The U.S. Department of Commerce’s National Institute of Standards and Technology (NIST) has awarded funding to ASTM International to develop a roadmap for guidance and adoption of advanced manufacturing technologies in the construction sector.

Totalling nearly 300,000 USD, the funding would be used for the development of a roadmap that will seek to bring together the construction and manufacturing sectors and various aspects of advanced manufacturing.

The areas of advanced manufacturing it will address include additive manufacturing, robotics and automation, big data analytics, and artificial intelligence.

“ASTM International is grateful for this award and the opportunity to develop this effort as we know the significant impact it will have within the construction sector,” said Mohsen Seifi, Ph.D., ASTM’s Vice President of Global Advanced Manufacturing Programs. 

Seifi continued: “ASTM is uniquely positioned to lead this project based on a proven track record in Industry 4.0 related topics through the ASTM Additive Manufacturing Center of Excellence (AM CoE) and Wohlers Associates, powered by ASTM International.”

Seifi noted that a developed roadmap will identify and prioritise development goals that will enable acceleration and growth of potential advanced manufacturing technologies.

This funding is part of the second round of awards in 2022 through NIST via its Advanced Manufacturing Roadmap Program (MfgTech).

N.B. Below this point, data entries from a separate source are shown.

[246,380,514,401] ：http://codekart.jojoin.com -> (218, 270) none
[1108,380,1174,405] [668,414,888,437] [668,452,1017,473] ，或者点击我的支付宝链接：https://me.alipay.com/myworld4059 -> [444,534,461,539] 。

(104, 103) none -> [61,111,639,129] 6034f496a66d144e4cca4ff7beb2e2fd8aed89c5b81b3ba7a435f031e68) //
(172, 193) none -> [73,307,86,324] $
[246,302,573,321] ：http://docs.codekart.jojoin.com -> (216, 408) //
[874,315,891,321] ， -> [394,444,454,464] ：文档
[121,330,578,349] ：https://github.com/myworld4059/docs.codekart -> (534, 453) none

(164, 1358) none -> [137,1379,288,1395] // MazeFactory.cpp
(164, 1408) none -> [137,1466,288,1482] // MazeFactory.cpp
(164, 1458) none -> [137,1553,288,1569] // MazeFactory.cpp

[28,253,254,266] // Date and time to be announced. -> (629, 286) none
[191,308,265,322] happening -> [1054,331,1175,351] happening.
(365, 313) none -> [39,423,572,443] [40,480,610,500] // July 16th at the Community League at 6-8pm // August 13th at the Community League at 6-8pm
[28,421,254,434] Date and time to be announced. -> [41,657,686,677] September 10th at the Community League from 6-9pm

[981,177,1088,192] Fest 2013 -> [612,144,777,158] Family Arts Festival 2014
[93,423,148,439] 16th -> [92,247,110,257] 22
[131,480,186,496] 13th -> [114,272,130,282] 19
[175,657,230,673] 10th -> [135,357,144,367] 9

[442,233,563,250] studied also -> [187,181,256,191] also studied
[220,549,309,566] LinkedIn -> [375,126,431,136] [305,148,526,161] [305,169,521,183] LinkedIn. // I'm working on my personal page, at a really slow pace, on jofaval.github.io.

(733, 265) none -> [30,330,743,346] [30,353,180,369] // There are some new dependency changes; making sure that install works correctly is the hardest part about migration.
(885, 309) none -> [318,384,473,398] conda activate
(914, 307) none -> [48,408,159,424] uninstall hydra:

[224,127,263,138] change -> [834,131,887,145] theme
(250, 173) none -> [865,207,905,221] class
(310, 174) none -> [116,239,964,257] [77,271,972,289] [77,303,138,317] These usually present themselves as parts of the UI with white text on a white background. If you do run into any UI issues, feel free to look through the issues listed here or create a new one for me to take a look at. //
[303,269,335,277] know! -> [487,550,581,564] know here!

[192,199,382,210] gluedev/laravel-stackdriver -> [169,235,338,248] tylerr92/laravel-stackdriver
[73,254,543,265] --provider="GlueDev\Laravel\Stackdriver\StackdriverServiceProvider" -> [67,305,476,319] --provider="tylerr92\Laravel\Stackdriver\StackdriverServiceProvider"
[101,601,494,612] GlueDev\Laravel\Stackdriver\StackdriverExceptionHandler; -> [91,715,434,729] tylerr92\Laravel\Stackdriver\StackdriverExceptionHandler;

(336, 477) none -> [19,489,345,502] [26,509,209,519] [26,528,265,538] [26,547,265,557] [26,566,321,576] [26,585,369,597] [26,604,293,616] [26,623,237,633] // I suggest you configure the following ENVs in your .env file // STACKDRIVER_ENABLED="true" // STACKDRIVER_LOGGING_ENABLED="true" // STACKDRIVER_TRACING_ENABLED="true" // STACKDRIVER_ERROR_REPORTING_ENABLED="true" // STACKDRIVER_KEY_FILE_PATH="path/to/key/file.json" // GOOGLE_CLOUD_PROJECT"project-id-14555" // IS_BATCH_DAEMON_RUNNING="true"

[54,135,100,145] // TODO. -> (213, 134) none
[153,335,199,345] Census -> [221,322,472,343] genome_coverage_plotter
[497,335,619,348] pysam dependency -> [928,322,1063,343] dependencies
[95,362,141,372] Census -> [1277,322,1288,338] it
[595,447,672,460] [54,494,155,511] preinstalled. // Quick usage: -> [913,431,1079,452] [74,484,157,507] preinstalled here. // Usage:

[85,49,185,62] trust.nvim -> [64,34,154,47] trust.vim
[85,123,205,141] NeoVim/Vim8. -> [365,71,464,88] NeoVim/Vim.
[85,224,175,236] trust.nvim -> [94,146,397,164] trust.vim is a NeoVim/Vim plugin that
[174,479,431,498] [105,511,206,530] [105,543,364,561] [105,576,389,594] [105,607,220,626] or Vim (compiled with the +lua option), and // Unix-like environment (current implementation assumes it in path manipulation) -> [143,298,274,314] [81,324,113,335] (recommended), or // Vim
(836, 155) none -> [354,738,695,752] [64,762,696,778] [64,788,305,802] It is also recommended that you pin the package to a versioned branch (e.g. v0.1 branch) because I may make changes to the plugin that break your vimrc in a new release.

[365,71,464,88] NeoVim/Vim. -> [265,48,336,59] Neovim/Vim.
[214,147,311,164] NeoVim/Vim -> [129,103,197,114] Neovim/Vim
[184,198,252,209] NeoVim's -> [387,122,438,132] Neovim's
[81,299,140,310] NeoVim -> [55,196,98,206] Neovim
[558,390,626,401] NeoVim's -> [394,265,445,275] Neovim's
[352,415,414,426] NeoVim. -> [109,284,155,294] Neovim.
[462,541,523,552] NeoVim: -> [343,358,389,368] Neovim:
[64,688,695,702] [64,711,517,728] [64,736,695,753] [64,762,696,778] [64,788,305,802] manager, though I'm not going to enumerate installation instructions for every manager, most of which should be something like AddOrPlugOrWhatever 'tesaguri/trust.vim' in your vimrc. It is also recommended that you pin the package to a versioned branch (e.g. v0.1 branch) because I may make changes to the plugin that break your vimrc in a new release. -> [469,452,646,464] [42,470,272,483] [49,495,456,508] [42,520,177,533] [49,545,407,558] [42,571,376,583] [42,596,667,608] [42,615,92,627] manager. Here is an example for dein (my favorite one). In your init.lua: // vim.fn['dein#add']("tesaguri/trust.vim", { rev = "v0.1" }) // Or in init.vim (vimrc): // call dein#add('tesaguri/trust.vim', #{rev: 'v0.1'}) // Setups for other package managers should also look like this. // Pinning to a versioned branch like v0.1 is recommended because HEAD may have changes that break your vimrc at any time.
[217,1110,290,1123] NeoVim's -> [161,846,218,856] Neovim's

The program aims to provide funding for the development of manufacturing technology roadmaps in advanced manufacturing domains with potential and critical interest.

Funding has also been awarded to six other organisations. Those include Edison Welding Institute Inc., the University of Houston, and Case Western Reserve University among others.

1 million USD was recently awarded by NIST to ASTM International’s AM CoE and Auburn University’s National Center for Additive Manufacturing Excellence. This was to establish a framework that will allow for identification of critical defects and prediction of fatigue performance within non-destructive evaluation data. This was part of NIST awarding a total of 4 million USD to four different organisations, to address barriers to the widespread adoption of metals-based additive manufacturing.